The data below:

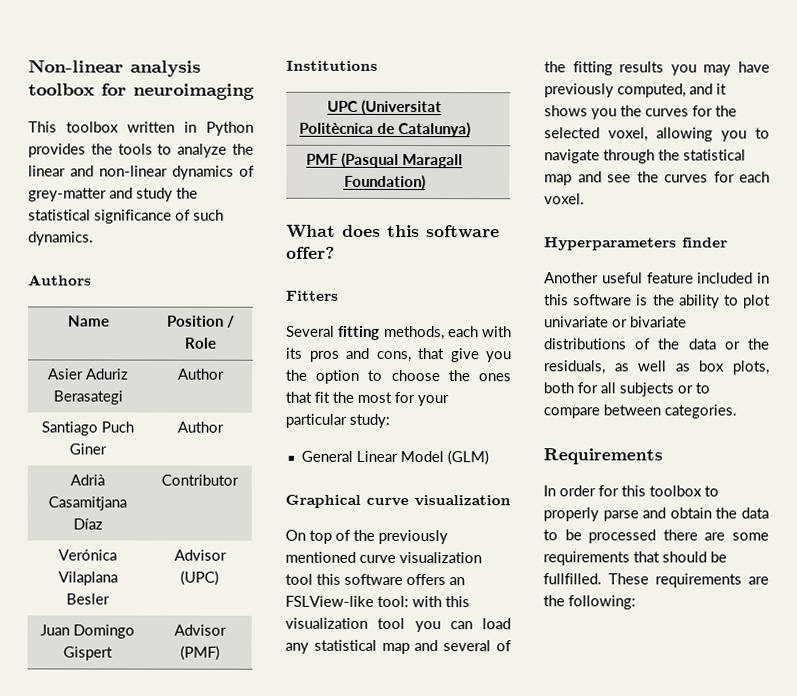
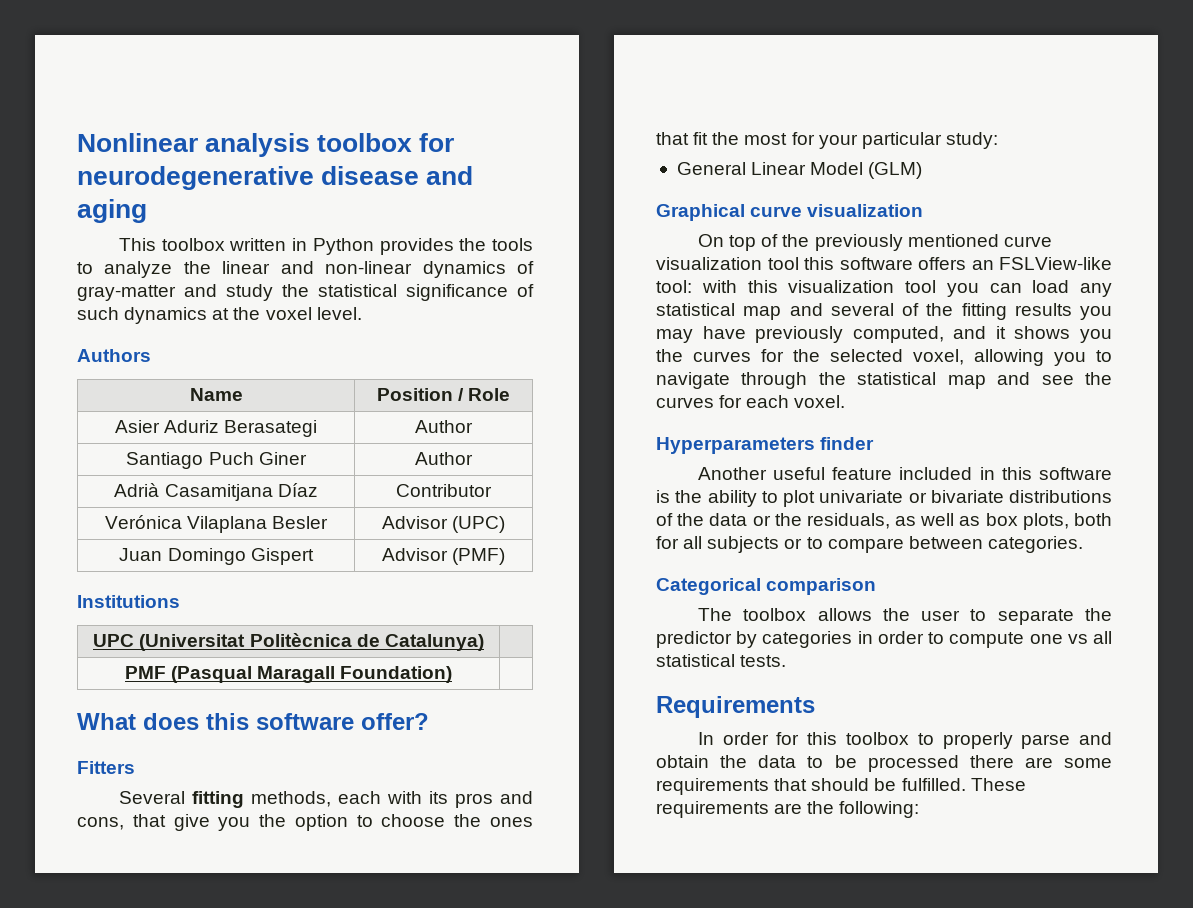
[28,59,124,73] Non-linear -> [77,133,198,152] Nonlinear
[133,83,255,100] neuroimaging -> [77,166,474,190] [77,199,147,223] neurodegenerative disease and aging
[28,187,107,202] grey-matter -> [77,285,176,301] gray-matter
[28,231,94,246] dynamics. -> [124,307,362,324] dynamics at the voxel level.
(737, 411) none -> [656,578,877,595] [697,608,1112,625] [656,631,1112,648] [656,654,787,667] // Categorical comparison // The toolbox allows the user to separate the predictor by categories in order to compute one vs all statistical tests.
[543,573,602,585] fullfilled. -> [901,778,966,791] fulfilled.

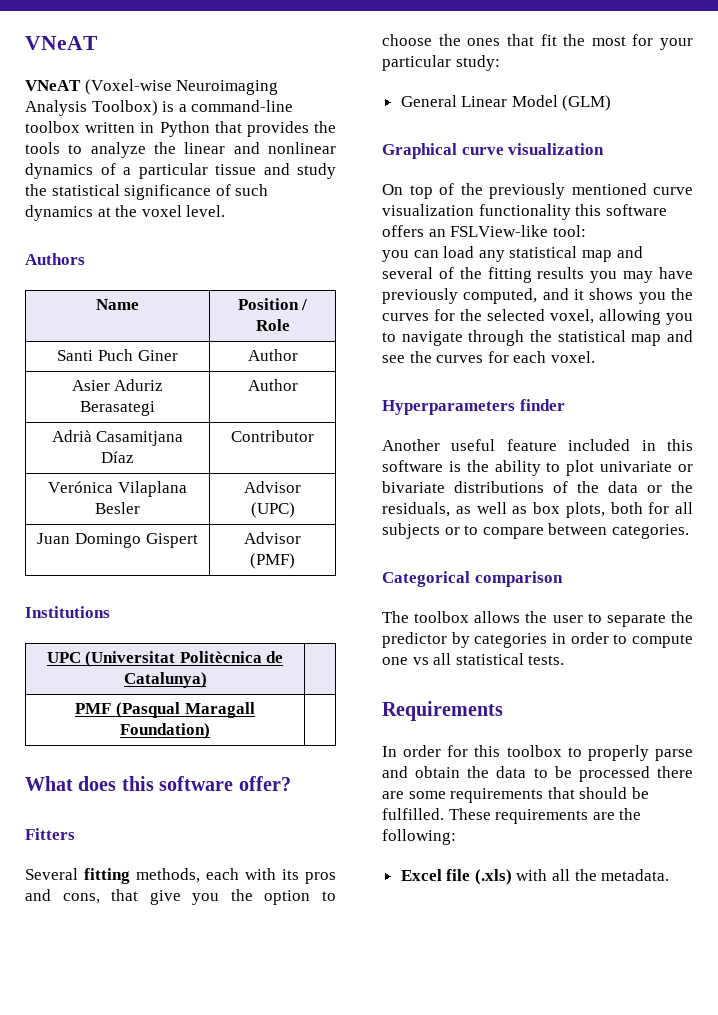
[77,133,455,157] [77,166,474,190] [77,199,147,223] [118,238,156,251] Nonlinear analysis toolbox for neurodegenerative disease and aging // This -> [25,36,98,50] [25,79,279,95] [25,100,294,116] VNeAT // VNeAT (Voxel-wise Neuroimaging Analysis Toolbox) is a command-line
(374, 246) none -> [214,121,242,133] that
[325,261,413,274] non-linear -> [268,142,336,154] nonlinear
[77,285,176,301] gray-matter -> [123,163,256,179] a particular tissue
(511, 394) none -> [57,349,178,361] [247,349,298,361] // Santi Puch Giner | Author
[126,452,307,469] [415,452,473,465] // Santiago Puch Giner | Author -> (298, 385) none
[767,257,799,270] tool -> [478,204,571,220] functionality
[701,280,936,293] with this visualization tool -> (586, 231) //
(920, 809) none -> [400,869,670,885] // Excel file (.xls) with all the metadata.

End of The data.
The data below:

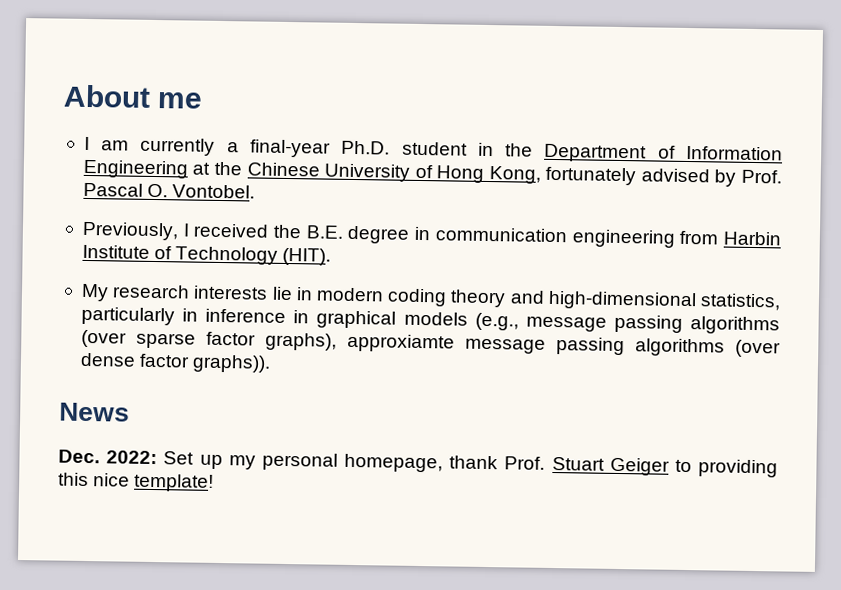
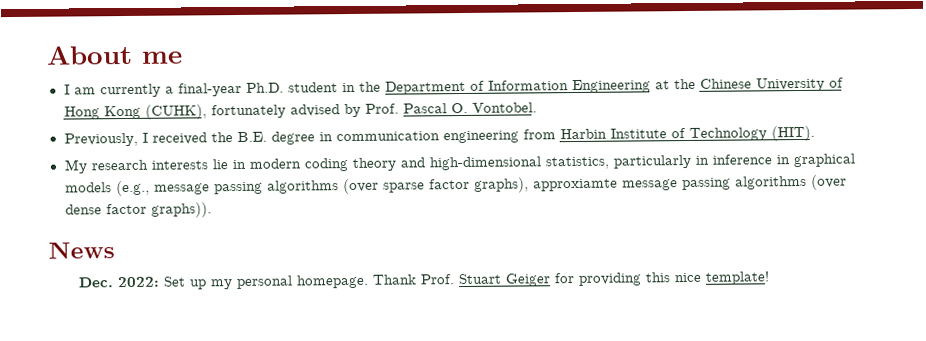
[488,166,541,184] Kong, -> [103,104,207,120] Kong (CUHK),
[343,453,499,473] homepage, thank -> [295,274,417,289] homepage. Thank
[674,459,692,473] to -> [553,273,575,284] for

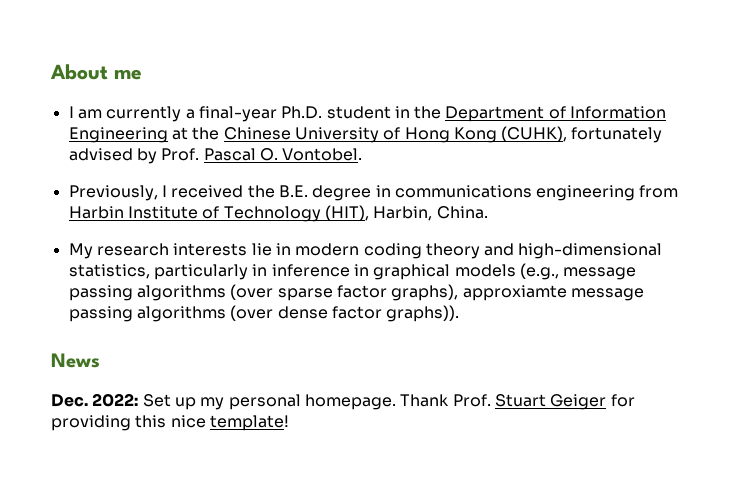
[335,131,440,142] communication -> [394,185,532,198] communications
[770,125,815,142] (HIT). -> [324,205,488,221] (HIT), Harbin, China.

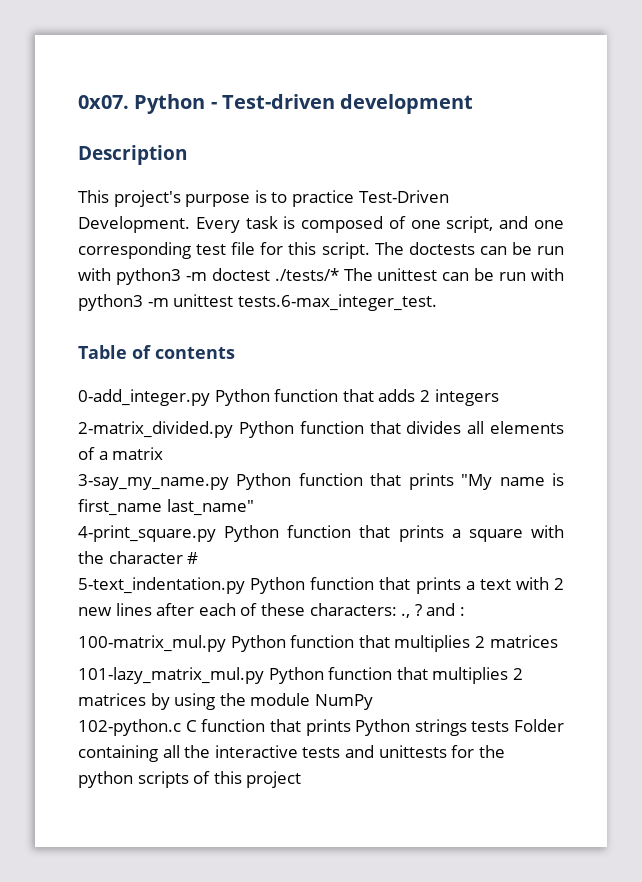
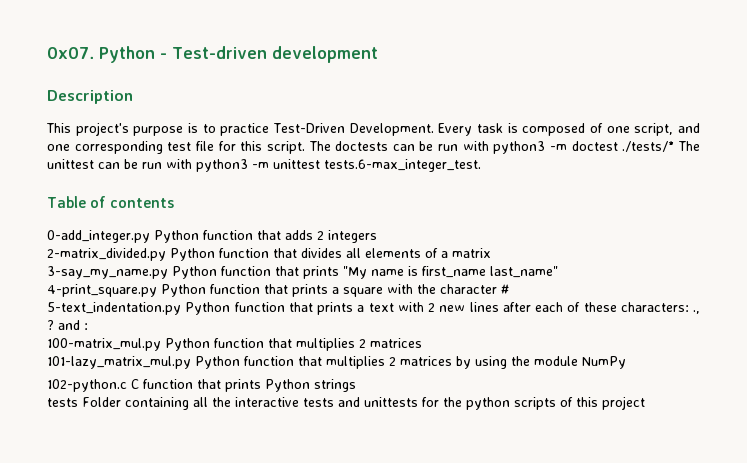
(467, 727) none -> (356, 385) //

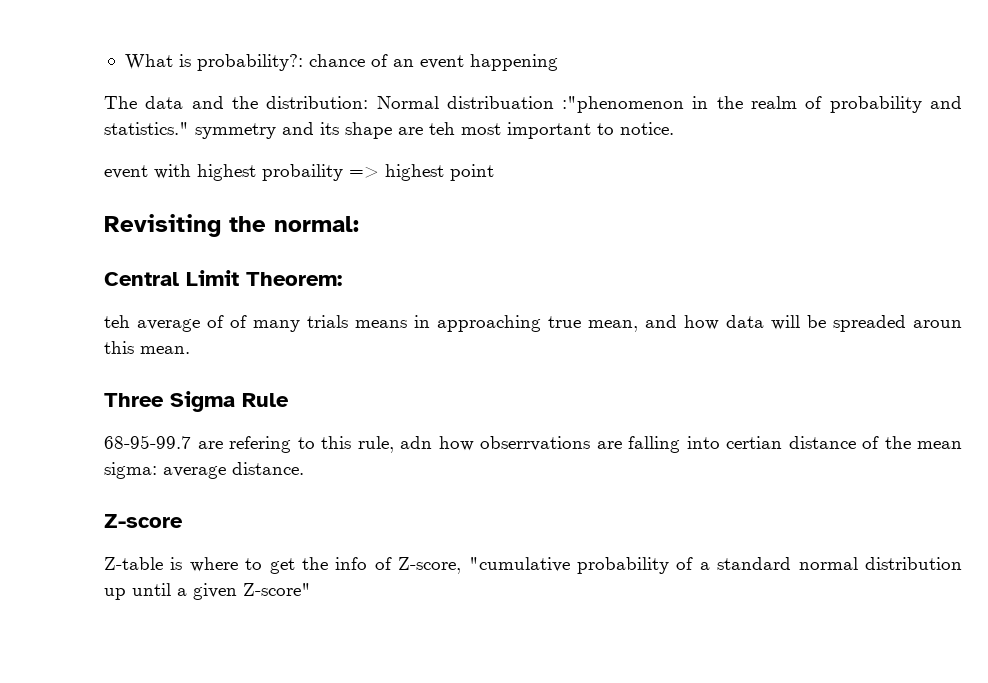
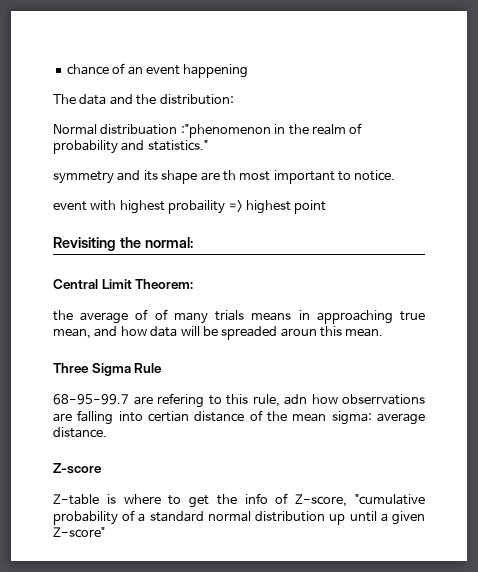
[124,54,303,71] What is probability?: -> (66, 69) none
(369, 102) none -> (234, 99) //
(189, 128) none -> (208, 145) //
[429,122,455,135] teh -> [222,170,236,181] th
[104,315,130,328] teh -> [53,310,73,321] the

End of The data.
The data below:

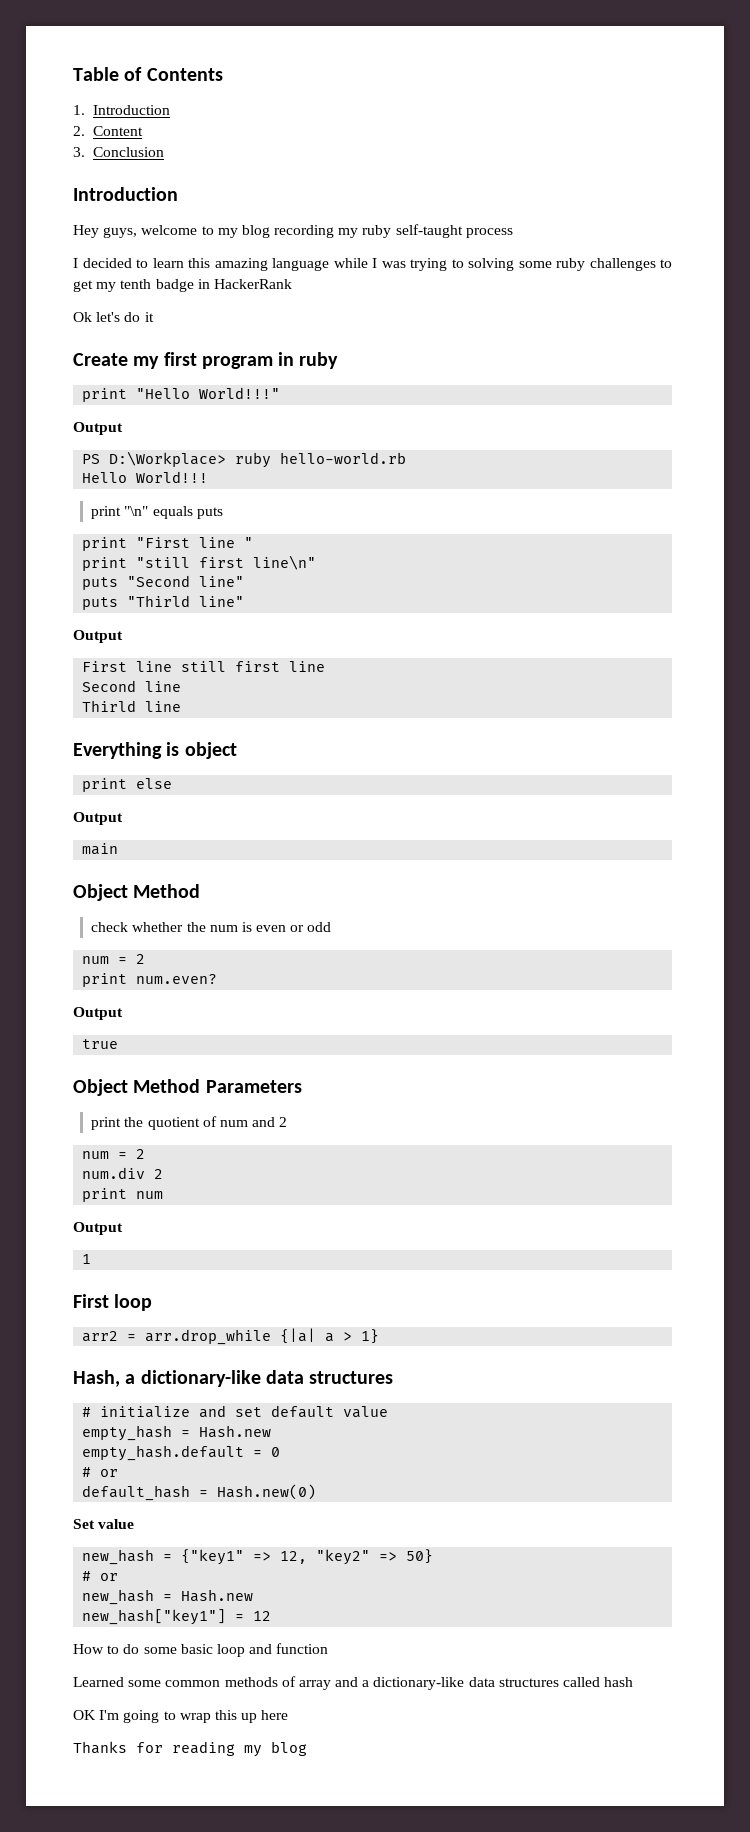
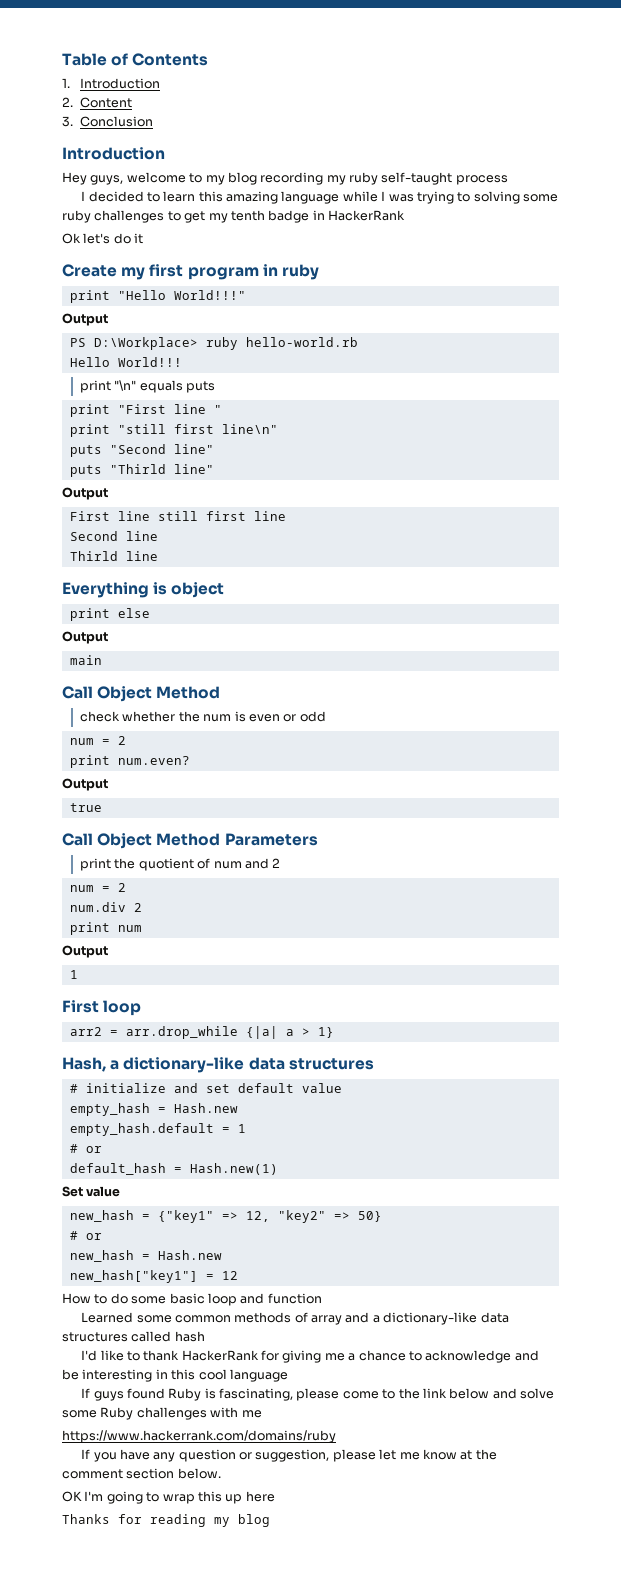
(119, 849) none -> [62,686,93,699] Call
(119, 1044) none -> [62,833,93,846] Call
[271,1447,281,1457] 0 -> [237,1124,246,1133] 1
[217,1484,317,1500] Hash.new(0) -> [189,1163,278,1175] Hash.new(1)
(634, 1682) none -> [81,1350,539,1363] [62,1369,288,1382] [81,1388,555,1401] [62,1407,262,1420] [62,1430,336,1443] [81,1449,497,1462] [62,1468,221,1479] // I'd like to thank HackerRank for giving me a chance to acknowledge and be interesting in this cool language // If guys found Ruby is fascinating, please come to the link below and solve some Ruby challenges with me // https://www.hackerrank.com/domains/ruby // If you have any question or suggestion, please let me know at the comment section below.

End of The data.

→ Requirement:
Would you set down only the lines above from the line with "[343,453,499,473] homepage, thank" to the line with "[104,315,130,328] teh -> [53,310,73,321] the", both included, exactly as they stand and without the pictures?

→ Solution to this problem:
[343,453,499,473] homepage, thank -> [295,274,417,289] homepage. Thank
[674,459,692,473] to -> [553,273,575,284] for

[335,131,440,142] communication -> [394,185,532,198] communications
[770,125,815,142] (HIT). -> [324,205,488,221] (HIT), Harbin, China.

(467, 727) none -> (356, 385) //

[124,54,303,71] What is probability?: -> (66, 69) none
(369, 102) none -> (234, 99) //
(189, 128) none -> (208, 145) //
[429,122,455,135] teh -> [222,170,236,181] th
[104,315,130,328] teh -> [53,310,73,321] the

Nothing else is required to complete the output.